8038653-article-overweightObese and overweight mums-to-be face a range of potential problems during pregnancy and childbirth. Those who are obese, for example, are more likely to have a blood clot or get diabetes. They are also more likely to have a longer labour.

The chances of having an instrumental or caesarean delivery are also higher - and they are less likely to have a choice about where and how they give birth and the types of pain relief they can have.

Babies born to overweight and obese women are also more likely to have medical problems and, in the future, are more likely to become overweight or obese themselves.

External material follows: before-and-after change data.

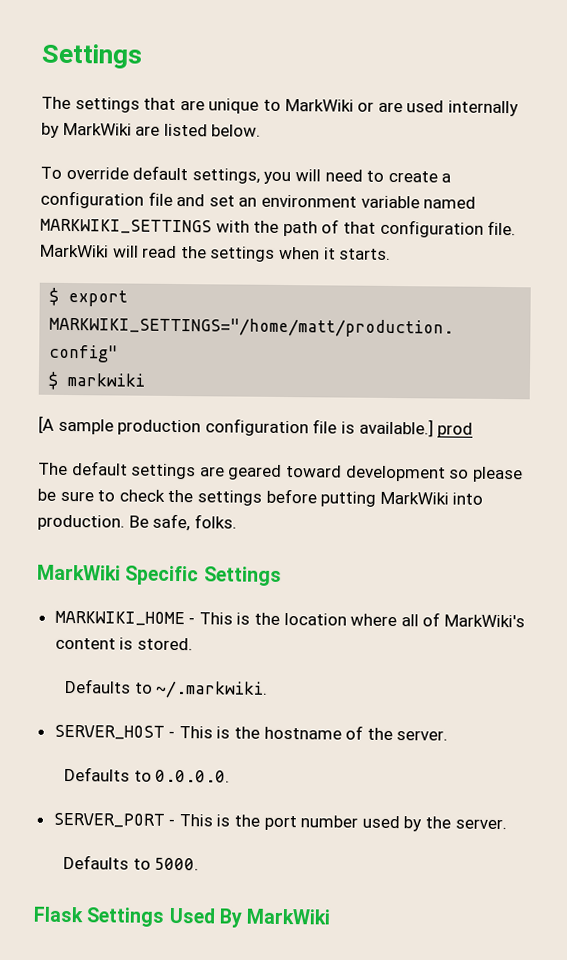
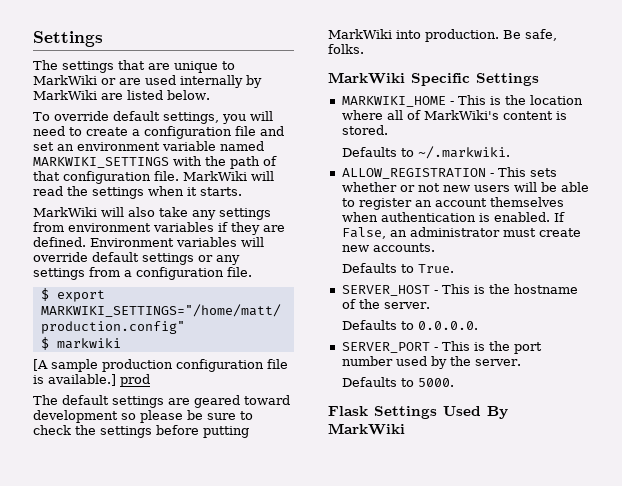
(392, 254) none -> [33,207,271,220] [33,222,285,235] [33,237,264,247] [33,252,240,265] [33,267,252,280] // MarkWiki will also take any settings from environment variables if they are defined. Environment variables will override default settings or any settings from a configuration file.
(269, 689) none -> [341,167,557,179] [341,182,589,192] [341,197,564,210] [341,212,565,222] [341,227,581,239] [341,243,435,252] [342,263,455,273] // ALLOW_REGISTRATION - This sets whether or not new users will be able to register an account themselves when authentication is enabled. If False, an administrator must create new accounts. // Defaults to True.

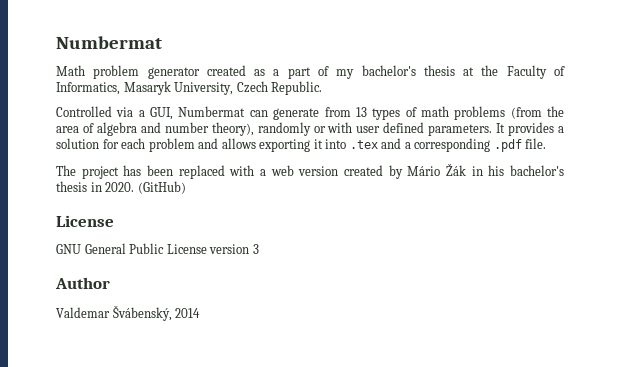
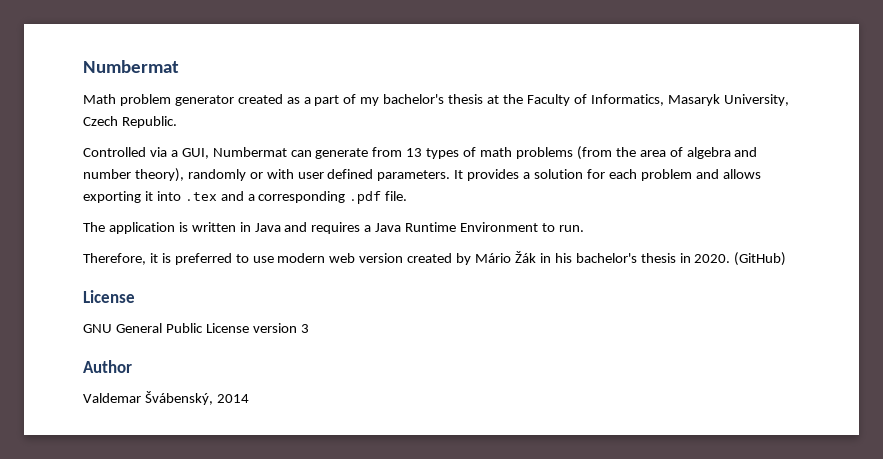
[81,165,266,179] project has been replaced with a -> [108,222,584,234] [83,253,326,265] application is written in Java and requires a Java Runtime Environment to run. // Therefore, it is preferred to use modern

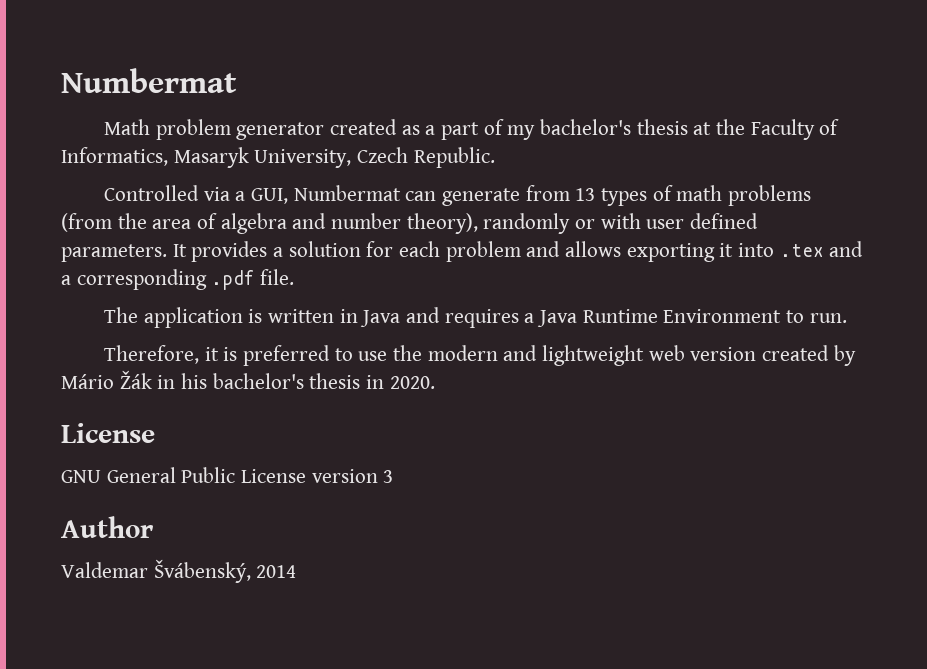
[277,253,326,263] modern -> [393,345,645,366] the modern and lightweight
[734,252,787,266] (GitHub) -> (435, 382) none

Yet health professionals do not, as a matter of course, tell women about these risks and the importance of keeping to a healthy weight before - and after - pregnancy. (The first few years after pregnancy and childbirth are also a time when women are likely to gain weight - particularly if they get pregnant again, without losing any weight gained from the previous pregnancy.)

It's not that professionals don't recognise the risks. Rather, they are often unsure what advice to give. In some cases, they lack the training, skills or confidence to provide this support.

Now new NICE guidance ‘Weight management before, during and after pregnancy' aims to change all this.

Health and fitness advisers working in the NHS and local authority leisure services should be trained to provide information about the health benefits of losing weight before getting pregnant, it says.

Where necessary, they should also offer women of childbearing age the opportunity to join a proven weight-loss programme.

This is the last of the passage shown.